Vox doesn't do everything I want. I can't import delicious, last.fm, upcoming, etc like I do here, but it does all the basics really well. But most importantly... all my mates are there in my own little neighbourhood! With it's privacy features, it's perfect for the easy, 'secret' blogging of stuff you want only your best friends and/or your family to read. It's free, so give it a whirl, and invite your mates or maybe your techno-phobe dad.
Hmm, that came out like a copywritten advertisement. It's not. Honest.

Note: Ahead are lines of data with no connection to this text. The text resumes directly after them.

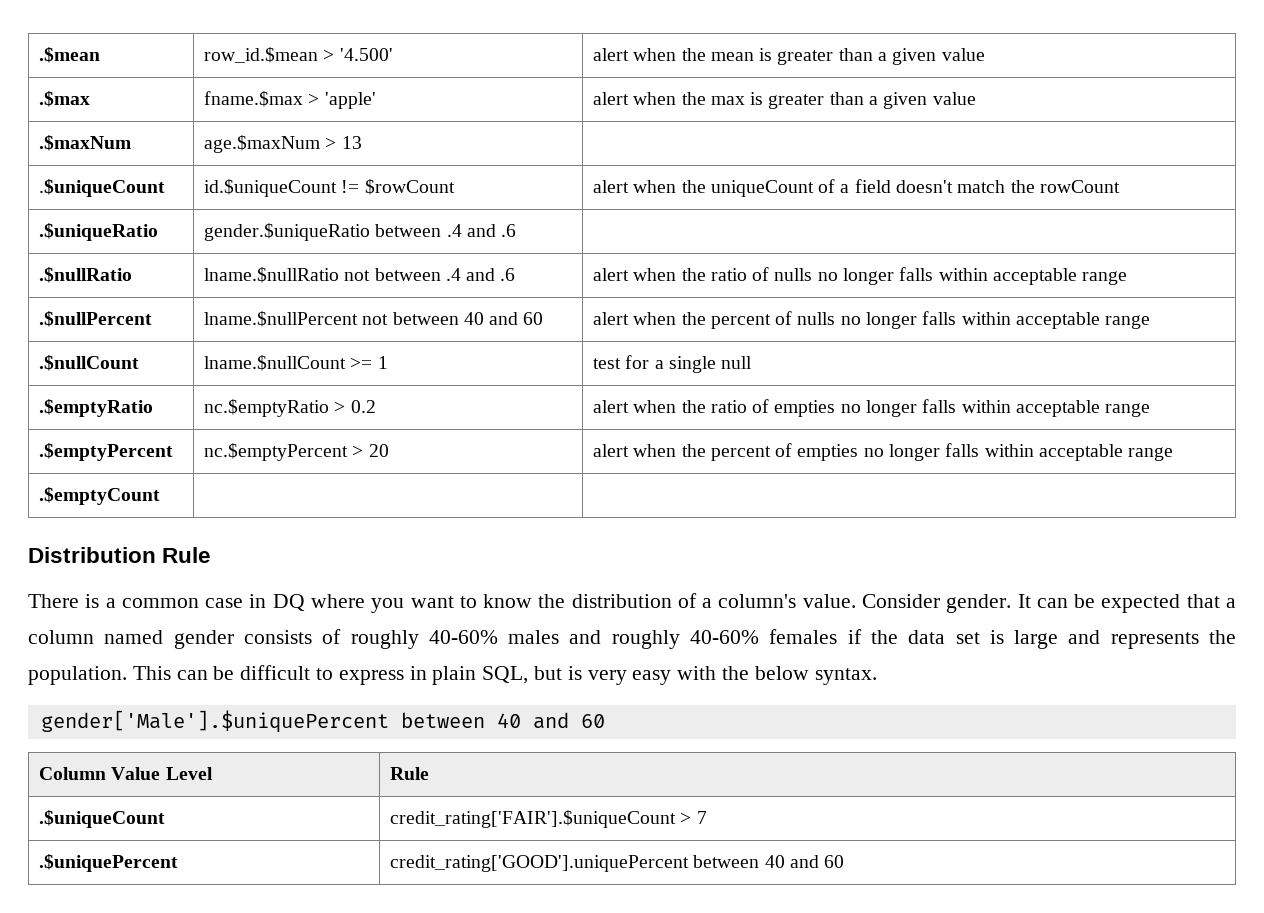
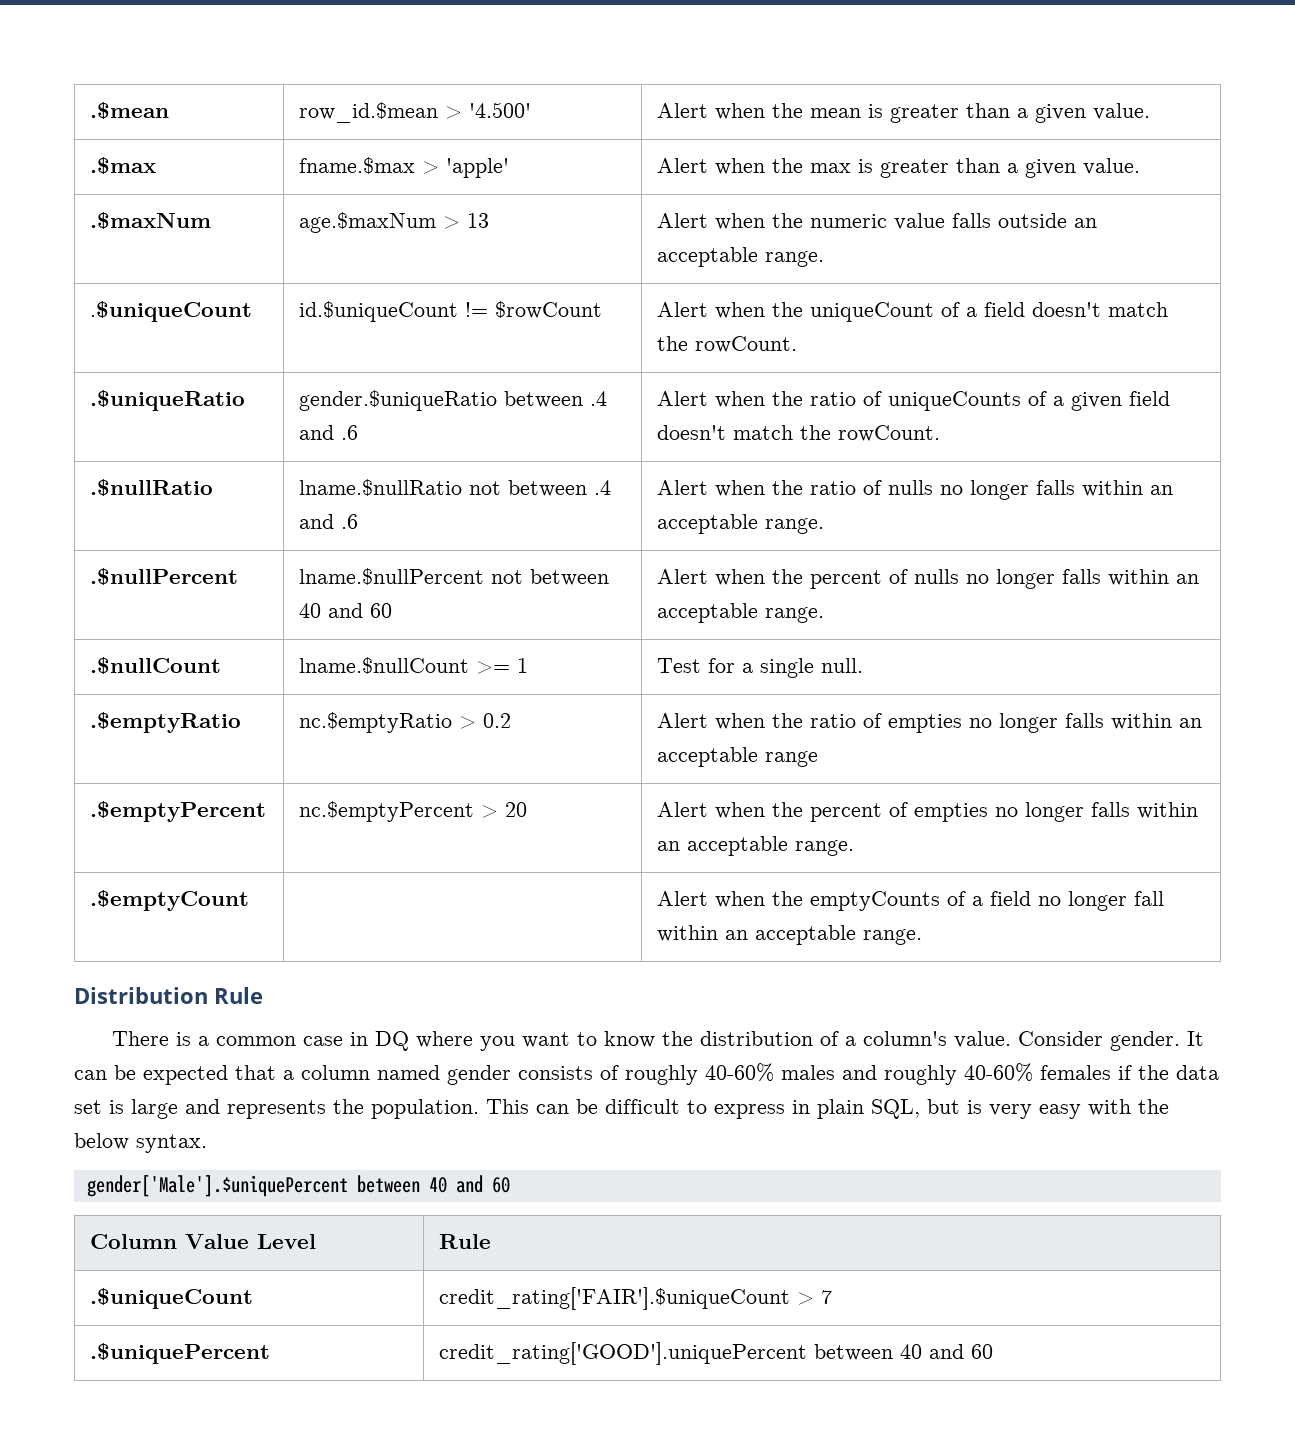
[593,48,630,61] alert -> [657,103,709,118] Alert
[941,48,985,61] value -> [1093,103,1151,120] value.
[593,92,630,105] alert -> [657,158,709,173] Alert
[932,92,976,105] value -> [1083,158,1141,175] value.
(362, 142) none -> [657,213,1098,230] [657,247,825,267] Alert when the numeric value falls outside an acceptable range.
[593,180,630,193] alert -> [657,302,709,317] Alert
[1039,180,1120,193] rowCount -> [695,336,798,353] rowCount.
(517, 230) none -> [657,391,1171,411] [657,425,941,442] Alert when the ratio of uniqueCounts of a given field doesn't match the rowCount.
[593,268,630,281] alert -> [657,480,709,495] Alert
[992,268,1128,285] acceptable range -> [1150,485,1174,495] [657,514,825,534] an acceptable range.
[593,312,630,325] alert -> [657,569,709,584] Alert
[1015,312,1151,329] acceptable range -> [1176,574,1200,584] [657,603,825,623] an acceptable range.
[593,358,622,369] test -> [657,658,702,673] Test
[721,356,753,369] null -> [821,658,864,673] null.
[593,400,630,413] alert -> [657,713,709,728] Alert
(1011, 406) none -> [1179,718,1203,728] an
[593,444,630,457] alert -> [657,802,709,817] Alert
[1038,444,1174,461] [39,487,161,505] acceptable range // .$emptyCount | | -> [657,836,855,856] [90,890,250,911] [657,891,1165,911] [657,925,923,945] an acceptable range. // .$emptyCount | | Alert when the emptyCounts of a field no longer fall within an acceptable range.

So what am I gonna do with eachman.com? Well, I'm thinking of reverting back to prolific.org and making this an aggregate-only hub. I think I'll be stripping this site of its current 'design' soonish.
For the past couple of weeks I have been mostly blogging at Vox, where I can set my posts to 'private / friends / family'. Yeah, like LiveJournal, but I've never felt at home at LiveJournal - it doesn't look or feel like blogging to me there, and I've never got my head around its bizarre GUI.
Back when I started (98/99) blogging appealed to me because of the small and friendly community of people involved in it. A couple of hundred webheads, mostly American. When blogging spread and reached The Netherlands, things quickly got nasty.
The second wave of early Dutch bloggers took delight in bullying. I quit my Dutch blog very soon after and retreated back to my English blog(s) where things were still quite peaceful. And then blogging went world wide, it went A/N, it went political, it went... fucking mental. And part of me went: 'oh, you're no fun anymore'.
In an article in Time Out Chicago Mena Trott says:
“Being online can be fun. We want to capture that. This is supposed to be pleasurable. If you want to write posts that never get troll comments, that are just for your friends, that’s completely acceptable.”
“What we’re trying to capture is how we felt about blogging in 1999, 2000, 2001.
“That your community is small enough that you’re just with people who care about you. You’re communicating with people you know. And that’s a way to express yourself more.”
And that's exactly how I feel. So I'm blogging at VOX for the smallest group of people you can imagine and it doesn't matter because I stopped caring about readership numbers (which have dwindled dramatically) on my personal weblog quite some time ago.
I still have to figure out what to do with eachman.com, but I may just make it a link or aggregate blog.
I miss MT.
Please don't hurt me.
If I ever get put on trial for abusing publishing tools, I will claim temporary insanity: "Your honour, I am not myself today."